Methylation of PITX2, HOXD3, RASSF1 and TDRD1 predicts biochemical recurrence in high-risk prostate cancer

PURPOSE To explore differential methylation of HAAO, HOXD3, LGALS3, PITX2, RASSF1 and TDRD1 as a molecular tool to predict biochemical recurrence (BCR) in patients with high-risk prostate cancer (PCa). METHODS A multiplexed nested methylation-specific PCR was applied to quantify promoter methylation of the selected markers in five cell lines, 42 benign prostatic hyperplasia (BPH) and 71 high-risk PCa tumor samples. Uni- and multivariate Cox regression models were used to assess the importance of the methylation level in predicting BCR. RESULTS A PCa-specific methylation marker HAAO in combination with HOXD3 and a hypomethylation marker TDRD1 distinguished PCa samples (>90 % of tumor cells each) from BPH with a sensitivity of 0.99 and a specificity of 0.95. High methylation of PITX2, HOXD3 and RASSF1, as well as low methylation of TDRD1, appeared to be significantly associated with a higher risk for BCR (HR 3.96, 3.44, 2.80 and 2.85, correspondingly) after correcting for established risk factors.
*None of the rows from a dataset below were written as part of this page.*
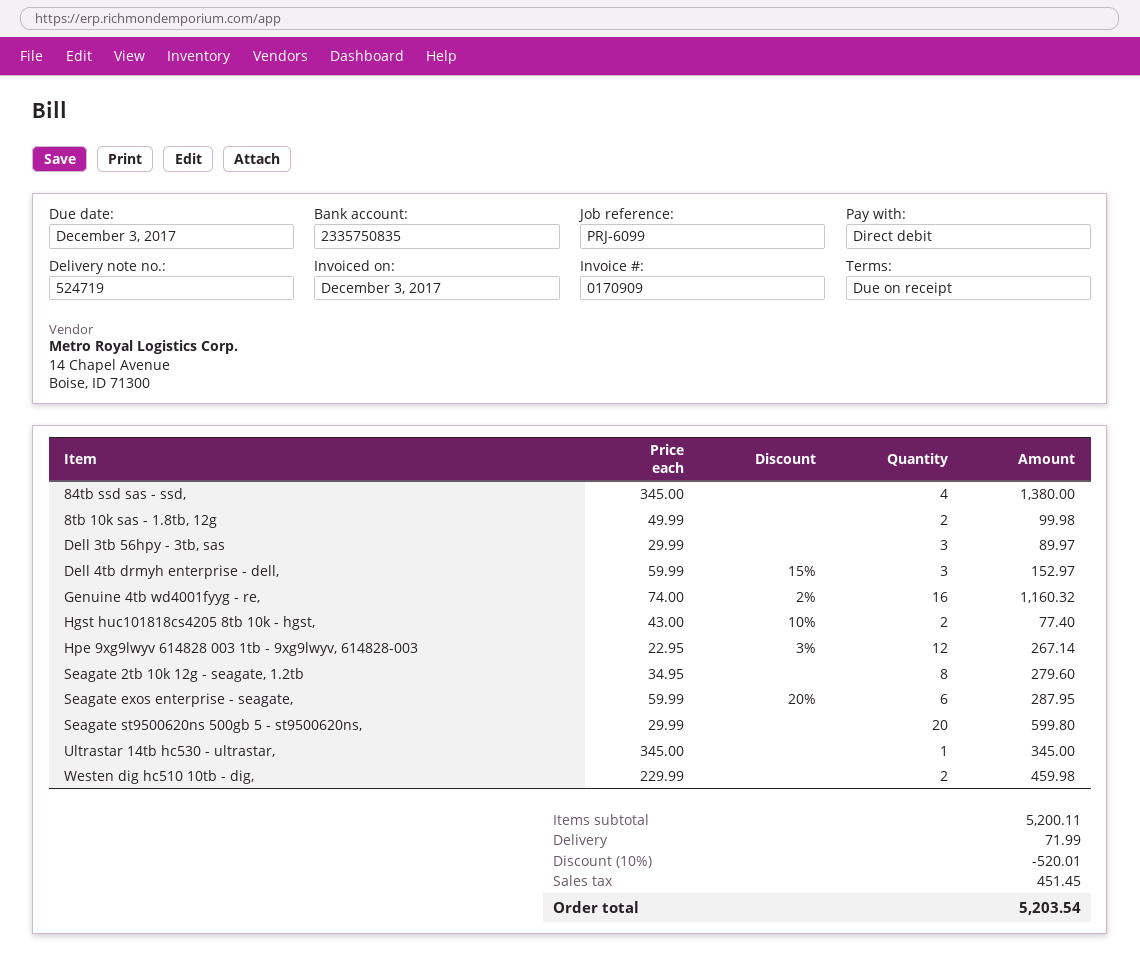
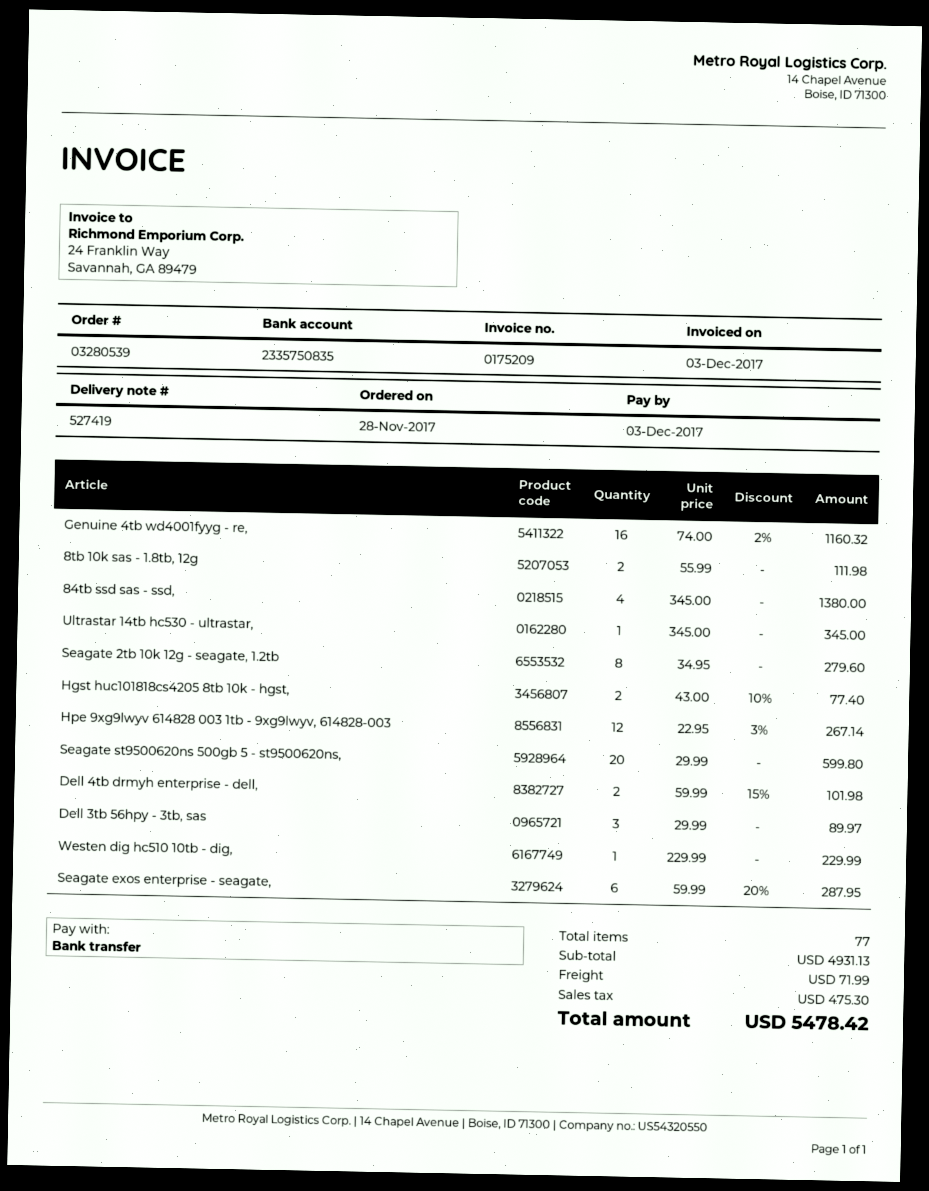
delivery note number: 524719 -> 527419
invoice number: 0170909 -> 0175209
payment method: direct debit -> bank transfer
8tb 10k sas - 1.8tb, 12g: 2 x 49.99 = 99.98 -> 2 x 55.99 = 111.98
Dell 4tb drmyh enterprise - dell,: 3 x 59.99 - 15% = 152.97 -> 2 x 59.99 - 15% = 101.98
Westen dig hc510 10tb - dig,: 2 x 229.99 = 459.98 -> 1 x 229.99 = 229.99
subtotal: 5200.11 -> 4931.13
discount: 10% = 520.01 -> none
tax: 451.45 -> 475.30
total: 5203.54 -> 5478.42

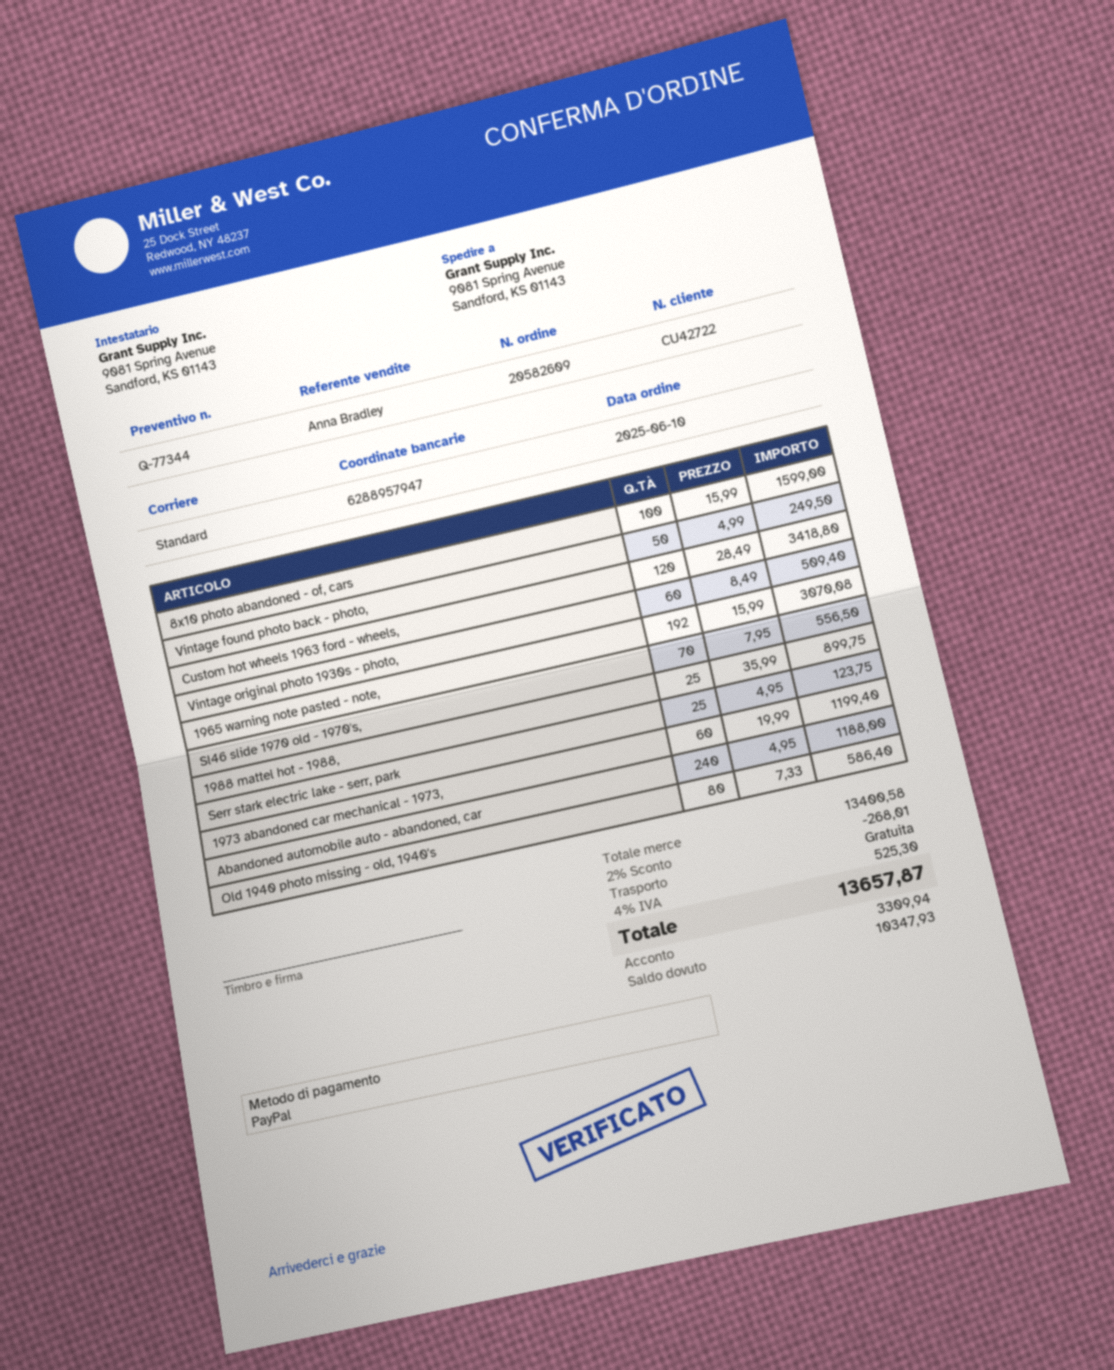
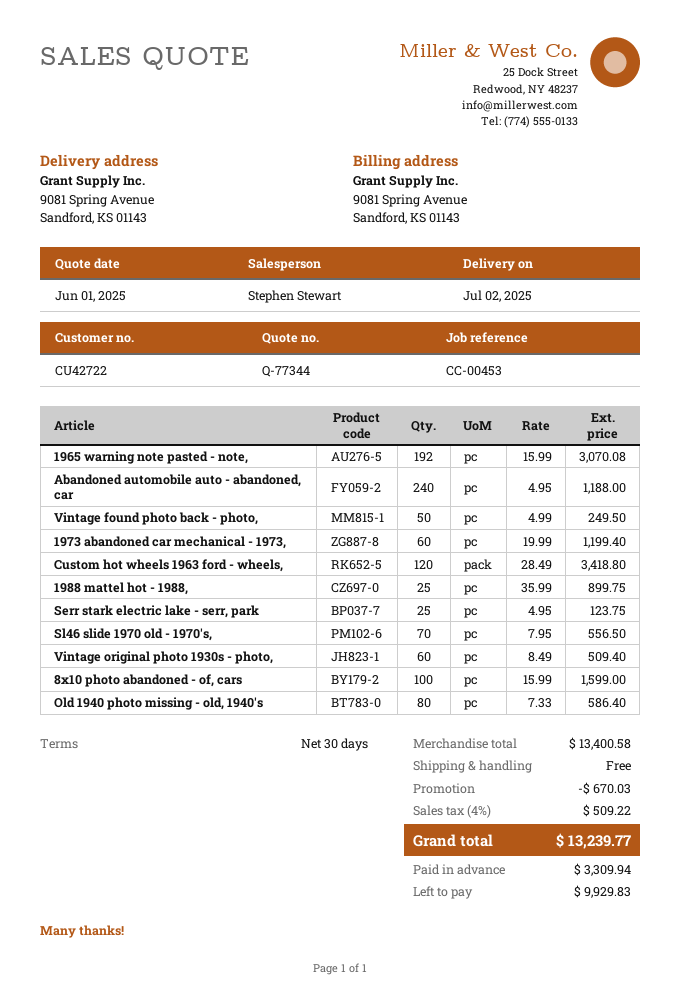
sales rep: Anna Bradley -> Stephen Stewart
discount: 268.01 -> 670.03
tax: 4% = 525.30 -> 4% = 509.22
total: 13657.87 -> 13239.77
balance: 10347.93 -> 9929.83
When DNA methylation was treated as a continuous variable, a two-gene model PITX2 × 0.020677 + HOXD3 × 0.0043132 proved to be the best predictor of BCR (HR 4.85) compared with the individual markers. This finding was confirmed in an independent set of 52 high-risk PCa tumor samples (HR 11.89). CONCLUSIONS Differential promoter methylation of HOXD3, PITX2, RASSF1 and TDRD1 emerges as an independent predictor of BCR in high-risk PCa patients. A two-gene continuous DNA methylation model "PITX2 × 0.020677 + HOXD3 × 0.0043132" is a better predictor of BCR compared with individual markers.